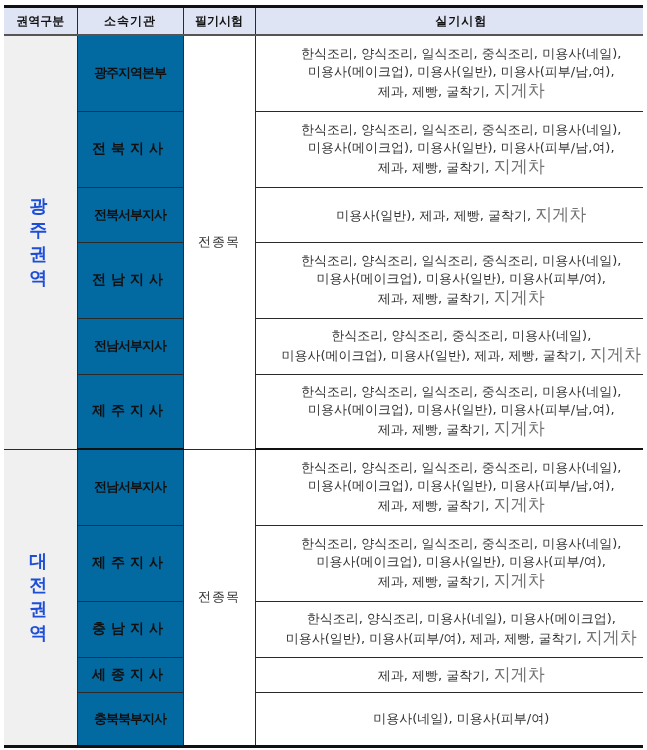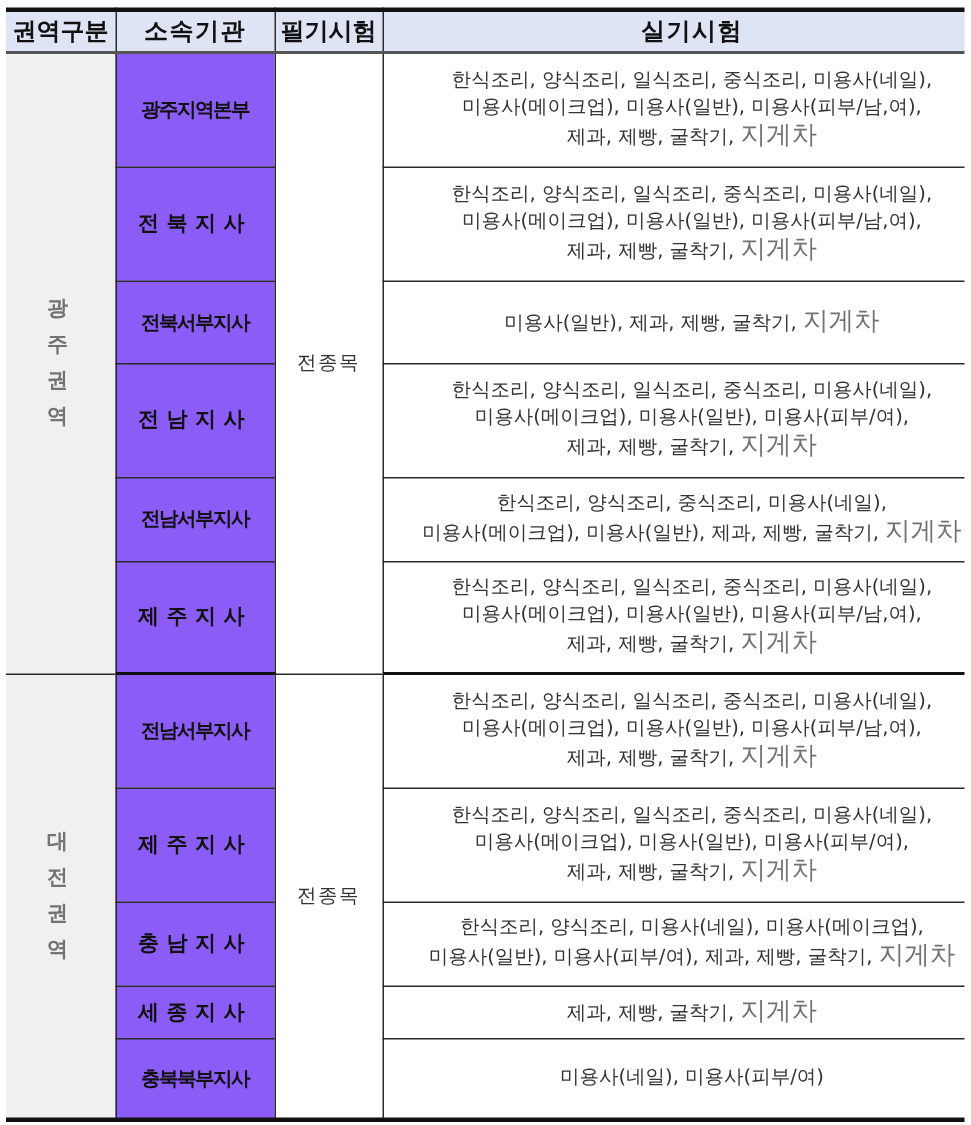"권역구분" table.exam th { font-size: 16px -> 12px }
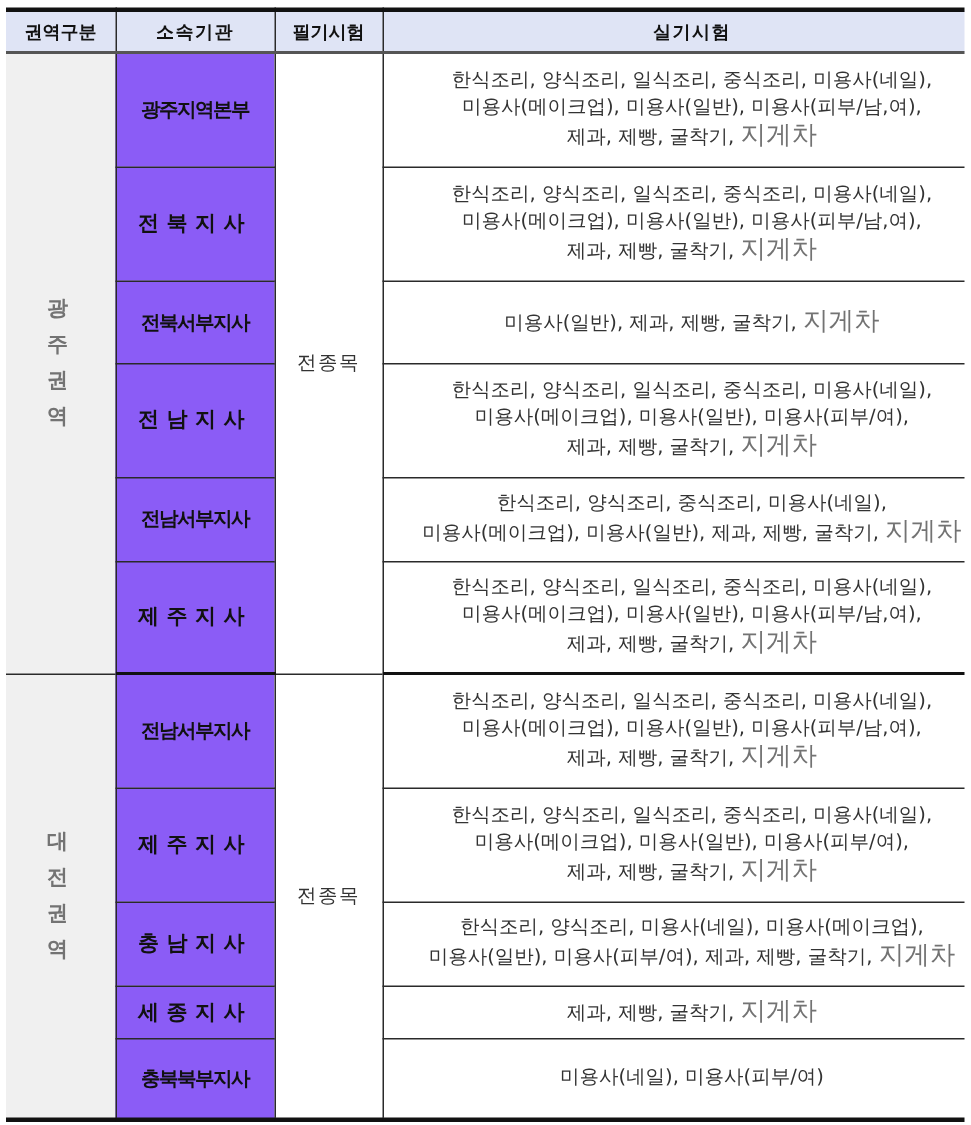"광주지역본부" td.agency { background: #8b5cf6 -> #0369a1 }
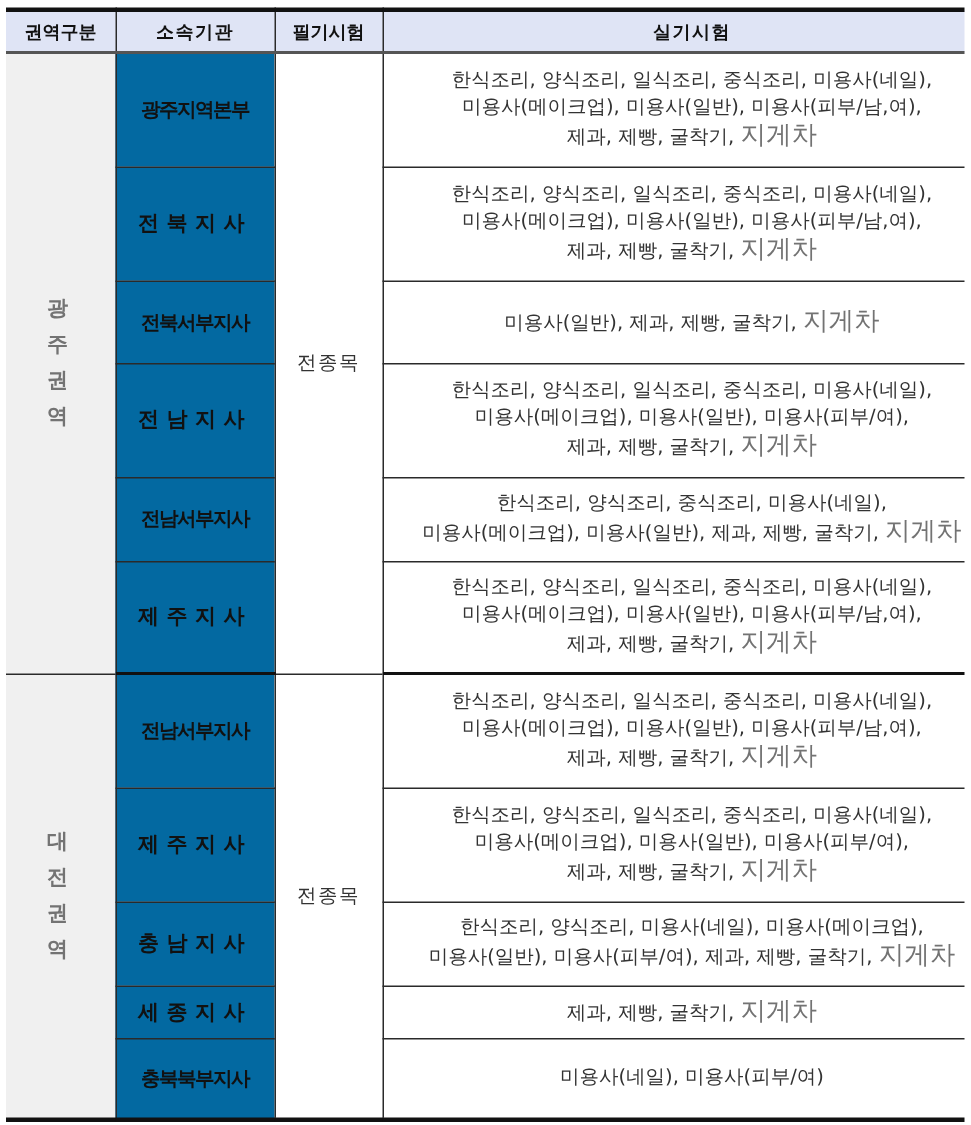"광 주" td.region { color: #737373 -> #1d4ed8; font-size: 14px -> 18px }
* * *
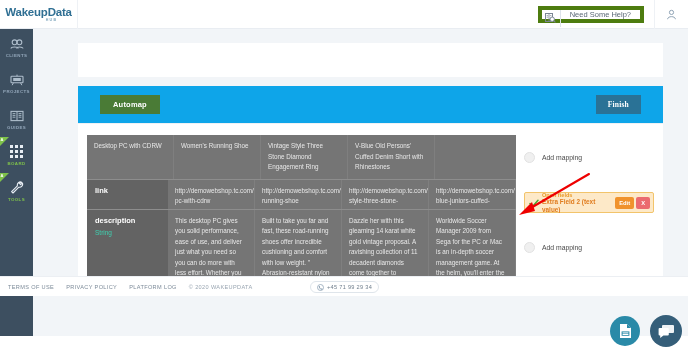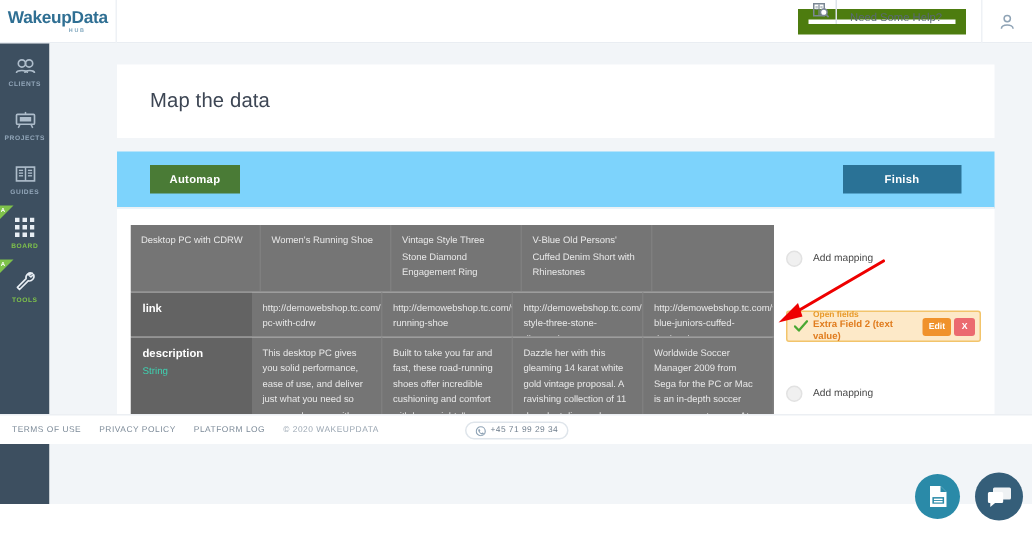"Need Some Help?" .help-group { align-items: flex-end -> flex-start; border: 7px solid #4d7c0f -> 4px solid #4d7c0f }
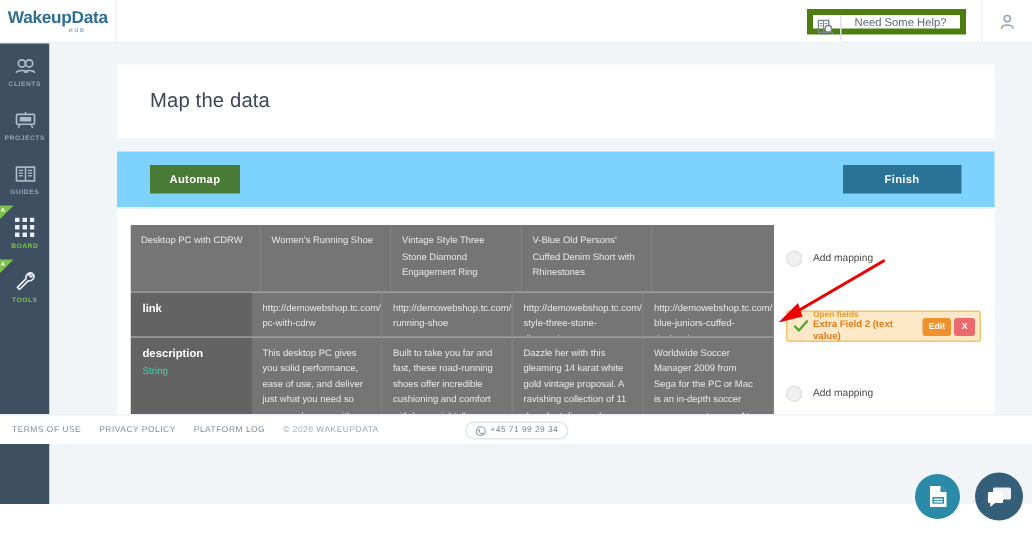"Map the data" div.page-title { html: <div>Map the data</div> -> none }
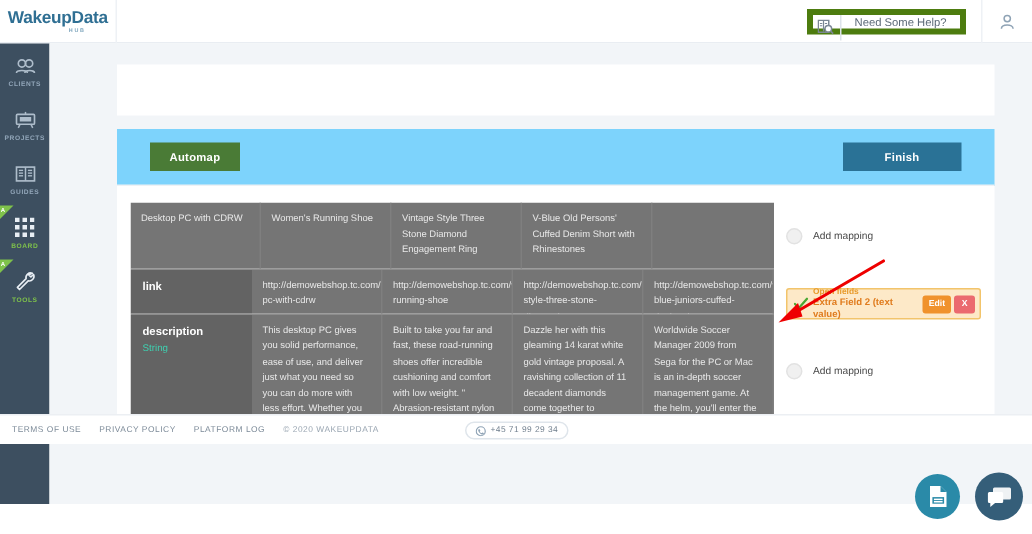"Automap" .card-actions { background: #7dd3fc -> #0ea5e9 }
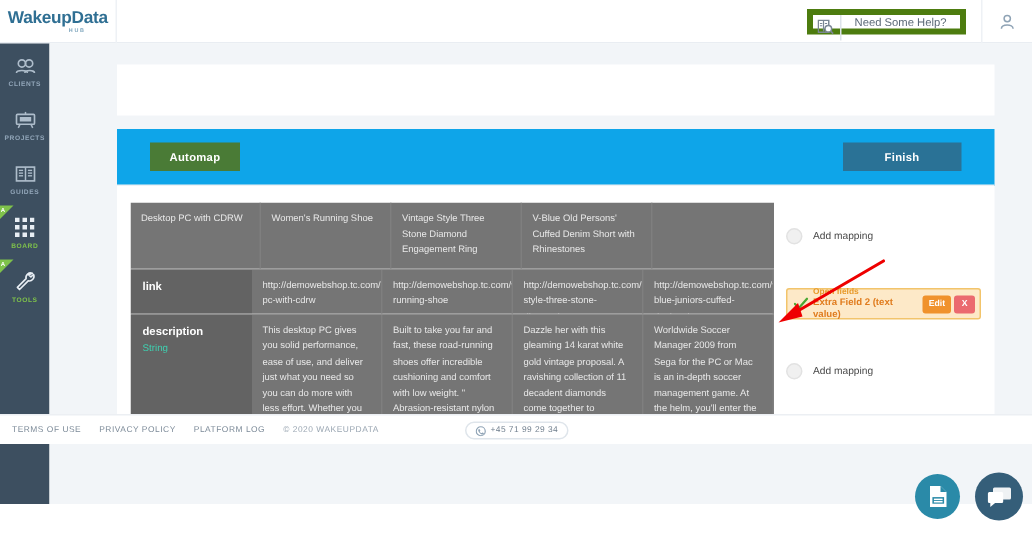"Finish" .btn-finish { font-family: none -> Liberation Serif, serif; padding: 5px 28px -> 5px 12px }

▶ _Problem details_
Both boundary lines included, write out word for word only the lines above from the one containing "html: <div>Map the" to the one containing "font-family: none ->", leaving out any pictures.

▶ _Reply_
"Map the data" div.page-title { html: <div>Map the data</div> -> none }
"Automap" .card-actions { background: #7dd3fc -> #0ea5e9 }
"Finish" .btn-finish { font-family: none -> Liberation Serif, serif; padding: 5px 28px -> 5px 12px }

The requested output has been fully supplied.